Konstruksi beton bendungan tersebut dikagumi banyak pakar dari negara asing, dan diproyeksikan mampu berusia sampai sekitar 200 tahun. Waduk Wadaslintang termasuk cukup dalam. Tinggi bendungan 125 m lebar 10 m dan panjang 650 m, berisi air maksimal 443.000.000 m^3
Waduk ini terkenal sebagai lokasi favorit untuk rekreasi memancing bagi para penggemar olahraga memancing. Biasanya pada akhir pekan dan hari libur, banyak pemancing baik dari dalam maupun luar kota yang mengunjungi waduk ini. Waduk Wadaslintang memiliki keistimewaan selain panorama alam yang indah, di antaranya merupakan bendungan tertinggi di Indonesia pada Tahun 1988 yakni mencapai 125 meter. Selain itu juga dikerjakan dengan sistem pemadatan inti basah.

       Waduk Wadaslintang secara garis besar dimanfaatkan hanya untuk memenuhi kebutuhan irigasi dan sebagai sarana pembangkit listrik tenaga air.

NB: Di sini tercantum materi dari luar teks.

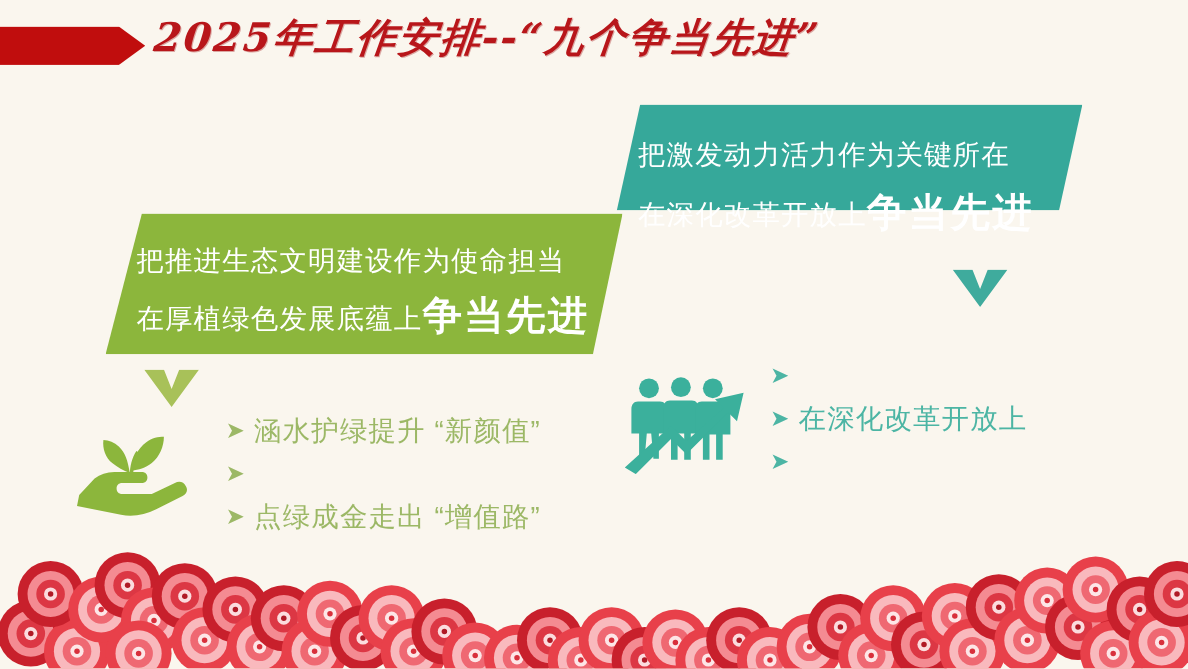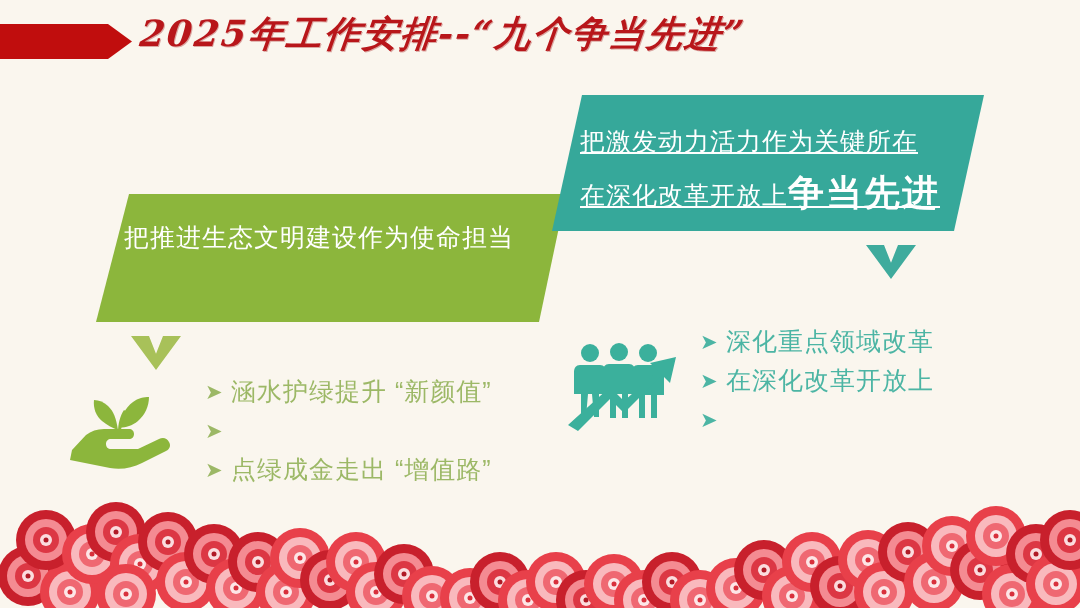--- a/index.html
+++ b/index.html
@@ -70,25 +70,24 @@
   }
   #panel-green .line {
     font-size: 25px;
     line-height: 50px;
     letter-spacing: 1px;
   }
   #panel-teal {
     left: 552px;
     top: 95px;
     width: 432px;
-    height: 136px;
+    height: 96px;
     background: #36a89a;
     clip-path: polygon(30px 0, 432px 0, 402px 136px, 0 136px);
     padding: 20px 0 0 28px;
-    text-decoration: underline;
   }
   #panel-teal .line {
     font-size: 25px;
     line-height: 52px;
     letter-spacing: 1px;
   }
   .emph {
     font-size: 36px;
     font-weight: bold;
     letter-spacing: 2px;
@@ -158,20 +157,21 @@
 
 <div id="slide" style="background: rgb(250, 246, 238);">
 
   <div id="title-row">
     <div id="title-banner" style="background: rgb(192, 13, 13);"></div>
     <div id="title-text" style="color: rgb(184, 22, 26);">2025年工作安排--“九个争当先进”</div>
   </div>
 
   <div id="panel-green" class="panel" style="background: rgb(140, 182, 60);">
     <div class="line">把推进生态文明建设作为使命担当</div>
+    <div class="line"><span>在厚植绿色发展底蕴上</span><span class="emph">争当先进</span></div>
   </div>
 
   <div id="panel-teal" class="panel" style="background: rgb(54, 168, 154);">
     <div class="line">把激发动力活力作为关键所在</div>
     <div class="line"><span>在深化改革开放上</span><span class="emph">争当先进</span></div>
   </div>
 
   <div id="chevron-teal" class="chevron">
       <span style="background: rgb(63, 171, 157);"></span>
     </div>
@@ -210,21 +210,20 @@
     </div>
     <div class="bullet">
       <span class="mark" style="color: rgb(156, 184, 102);">➤</span>
       <span class="txt" style="color: rgb(156, 184, 102);">点绿成金走出 “增值路”</span>
     </div>
   </div>
 
   <div id="bullets-teal" class="bullets">
     <div class="bullet">
       <span class="mark" style="color: rgb(76, 181, 164);">➤</span>
-      <span class="txt" style="color: rgb(76, 181, 164);">深化重点领域改革</span>
     </div>
     <div class="bullet">
       <span class="mark" style="color: rgb(76, 181, 164);">➤</span>
       <span class="txt" style="color: rgb(76, 181, 164);">在深化改革开放上</span>
     </div>
     <div class="bullet">
       <span class="mark" style="color: rgb(76, 181, 164);">➤</span>
     </div>
   </div>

Untuk kebutuhan air daerah irigasi meliputi Kabupaten Kebumen dan Kabupaten Purworejo yang dilayani dengan memperhitungkan pengaruh ketersediaan air pada sungai – sungai lain di hilir waduk yang meliputi Kali Luk Ulo, Kali Jaya, Kali Kedungbener, Kali Lesung, Kali Kedunggupit, Kali Meneng, Kali Rebug, Kali Jali dan diperhitungkan pula aliran lateral Daerah Tangkapan Air (DTA) di pintu – pintu pengatur dari Bendung Pejengkolan, Bendung Bedegolan, Bendung Pesucen, Bendung Kuwarasan, Bendung Kaligending, Bendung Kedungsamak, Bendung Merden, Bendung Kedunggupit Wetan dan Kulon, Bendung Kali Meneng,Bendung Pekatingan, Bendung Rebug, Bendung Loning serta Bendung Bandung.

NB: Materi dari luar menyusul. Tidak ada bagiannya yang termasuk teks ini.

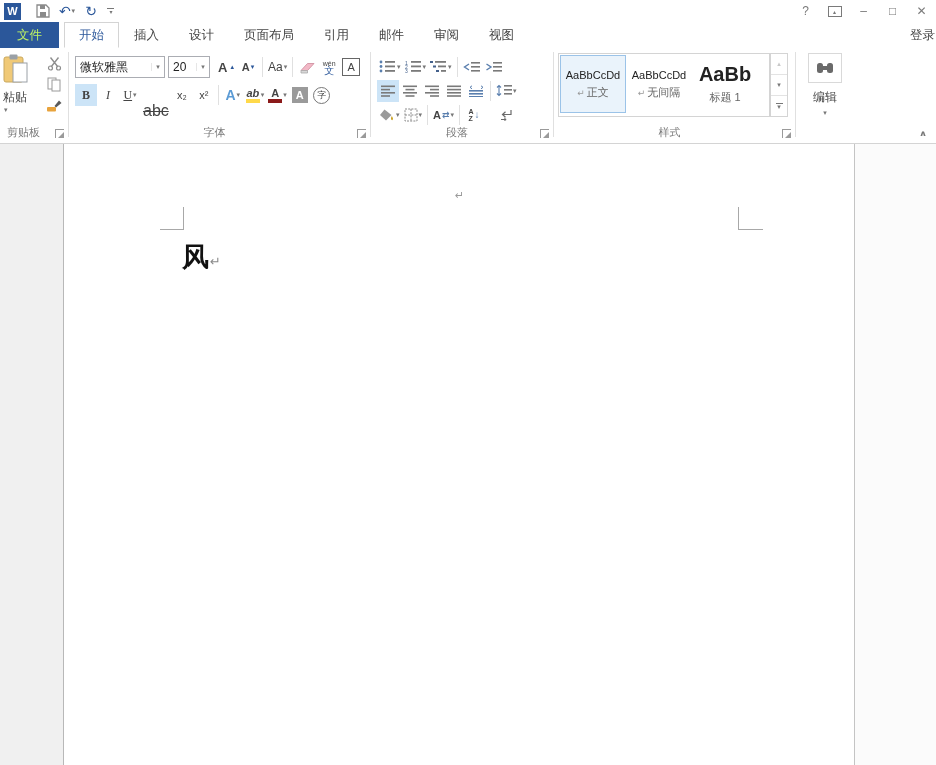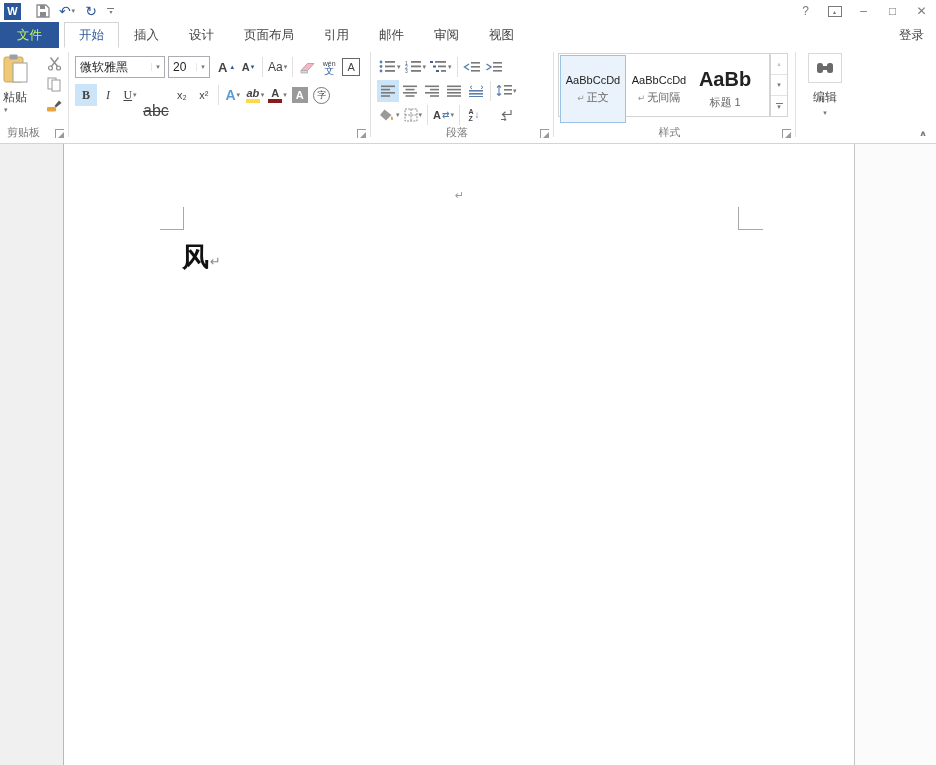--- a/index.html
+++ b/index.html
@@ -20,21 +20,21 @@
   .winbtns{position:absolute;right:0;top:0;height:22px;display:flex;align-items:center;}
   .wbtn{width:29px;height:20px;display:flex;align-items:center;justify-content:center;color:#7a7a7a;font-size:12px;}
   .ribbon-opts{width:12px;height:9px;border:1px solid #7a7a7a;display:flex;align-items:center;justify-content:center;font-size:6px;color:#7a7a7a;}
 
   
   .tabrow{position:absolute;left:0;top:22px;width:936px;height:26px;background:#fff;display:flex;align-items:stretch;}
   .tab-file{background:#2b579a;color:#bef264;font-size:12.5px;padding:0 17px;display:flex;align-items:center;}
   .tab{font-size:12.5px;color:#444;padding:0 14px;display:flex;align-items:center;border:1px solid transparent;}
   .tab.first{margin-left:5px;}
   .tab.active{background:#fff;border:1px solid #d4d4d4;border-bottom-color:#fff;color:#2b579a;}
-  .signin{margin-left:auto;font-size:12.5px;color:#444;padding:0 12px 0 10px;display:flex;align-items:center;}
+  .signin{margin-left:auto;font-size:12.5px;color:#444;padding:0 1px 0 10px;display:flex;align-items:center;}
 
   
   .ribbon{position:absolute;left:0;top:48px;width:936px;height:95px;background:#fff;border-bottom:1px solid #d4d4d4;display:flex;}
   .group{position:relative;height:95px;flex:none;}
   .gsep{width:1px;background:#e0e0e0;margin:4px 0 6px;flex:none;}
   .glabel{position:absolute;bottom:3px;left:0;right:10px;text-align:center;font-size:11px;color:#7a7a7a;white-space:nowrap;}
   .glabel.left{text-align:left;left:7px;}
   .dlg{position:absolute;bottom:5px;right:4px;width:8px;height:8px;border-left:1px solid #9a9a9a;border-top:1px solid #9a9a9a;}
   .dlg::after{content:"";position:absolute;right:0;bottom:0;width:0;height:0;
     border-left:3px solid transparent;border-top:3px solid transparent;
@@ -87,21 +87,21 @@
   .prow3{margin-top:1px;}
   .sorticon{display:inline-flex;align-items:center;}
   .sorticon .az{display:inline-flex;flex-direction:column;font-size:7px;line-height:7px;color:#444;font-weight:bold;}
   .sorticon .dn{font-size:10px;color:#5a7fae;margin-left:1px;}
   .asian{display:inline-flex;align-items:center;font-size:11px;color:#444;font-weight:bold;}
   .asian .arrs{font-size:9px;color:#5a7fae;margin-left:1px;}
 
   
   .g-styles{width:241px;}
   .gallery{position:absolute;left:4px;top:5px;width:210px;height:62px;border:1px solid #d4d4d4;display:flex;background:#fff;}
-  .card{width:64px;height:66px;margin:2px 0 0 2px;display:flex;flex-direction:column;align-items:center;justify-content:center;overflow:hidden;}
+  .card{width:64px;height:56px;margin:2px 0 0 2px;display:flex;flex-direction:column;align-items:center;justify-content:center;overflow:hidden;}
   .card .prev{font-size:11px;color:#222;white-space:nowrap;}
   .card .prev.big{font-size:20px;font-weight:bold;}
   .card .nm{font-size:11px;color:#666;margin-top:4px;white-space:nowrap;}
   .card .nm .mk{color:#999;font-size:9px;margin-right:2px;}
   .card.selected{background:#eaf3fb;outline:1px solid #9bc3e8;}
   .gscroll{position:absolute;left:216px;top:5px;width:16px;height:62px;border:1px solid #d4d4d4;display:flex;flex-direction:column;}
   .gscroll .sc{flex:1;display:flex;align-items:center;justify-content:center;font-size:7px;color:#777;border-bottom:1px solid #e3e3e3;background:#fff;}
   .gscroll .sc:last-child{border-bottom:none;}
   .gscroll .sc.dis{color:#c8c8c8;}
   .gscroll .more{display:flex;flex-direction:column;align-items:center;line-height:4px;}
@@ -293,20 +293,21 @@
           </span>
           <span class="car">▾</span>
         </div>
         <div class="sbtn">
           <span class="shadeA">A</span>
         </div>
         <div class="sbtn">
           <span class="encircle">字</span>
         </div>
       </div>
+      <div class="glabel">字体</div>
       <div class="dlg"></div>
     </div>
 
     <div class="gsep"></div>
 
     <div class="group g-para">
       <div class="row prow prow1">
         <div class="sbtn">
           <svg width="17" height="13" viewBox="0 0 17 13">
             <circle cx="2" cy="2" r="1.4" fill="#5a7fae"></circle>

       Waduk Wadaslintang mengairi lahan irigasi dengan pola tanam padi-palawija setiap tahun. Dari sejumlah air yang tertampung di waduk dan ketersediaan air hilir waduk, luas total potensi lahan irigasi wilayah Waduk Wadaslintang adalah ± 33.279 ha. Waduk Wadaslintang juga memiliki beberapa fungsi penting yang menopang kehidupan warga di sekitarnya. Beberapa fungsi utama Waduk Wadaslintang antara lain:
1.   Pembangkit Listrik Tenaga Air (PLTA)
2.   Perikanan
3.   Pariwisata
4.   Menampung air

       Masuk ke Waduk Wadaslintang secara umum bisa ditempuh dari arah Kabupaten Kebumen dan dari arah Kabupaten Wonosobo. Dari arah Kebumen, Waduk Wadaslintang bisa ditempuh melalui dua cara.
pintu masuk sebelah barat
       Cara pertama adalah mencapai Waduk Wadaslintang melalui Kewedusan, Kabupaten Kebumen. Dari Kewedusan dengan sepeda motor bisa mencapai  Waduk Wadaslintang dengan waktu tempuh sekitar 25 menit. Jalan dari Kewedusan – Waduk Wadaslintang berliku-liku dan kanan kirinya jurang, Wisatawan Waduk Wadaslintang yang menempuh jalur ini perlu berhati-hati..
Apabila pengunjung Waduk Wadaslintang menginginkan jalur yang lebih landai sebaiknya mengunjungi  Waduk Wadaslintang dari arah Kebumen melalui jalur Prembun – Waduk Wadaslintang. Dengan jalur ini, maka pengunjung Waduk Wadaslintang memerlukan waktu lebih lama. Hal ini terjadi karena rute yang ditempuh adalah Kebumen – Prembun –  Waduk Wadaslintang dimana waktu tempuhnya dari Kebumen sampai Waduk Wadaslintang kira-kira satu jam.
Sedangkan pengunjung Waduk Wadaslintang dari arah Wonosobo bisa melalui Sawangan - Kaliwiro -Wadaslintang – Waduk Wadaslintang. Perjalanan yang ditempuh melewati jalan – jalan yang berkelok – kelok dengan udara sejuk dan pemandangan indah sebagai teman perjalanan. Di jalan – jalan menuju waduk dinaungi banyak pohon – pohon besar sebagai penambah keasrian wilayah ini. Tak jauh dari situ terdapat hutan pinus milik perhutani yang bisa anda kunjungi.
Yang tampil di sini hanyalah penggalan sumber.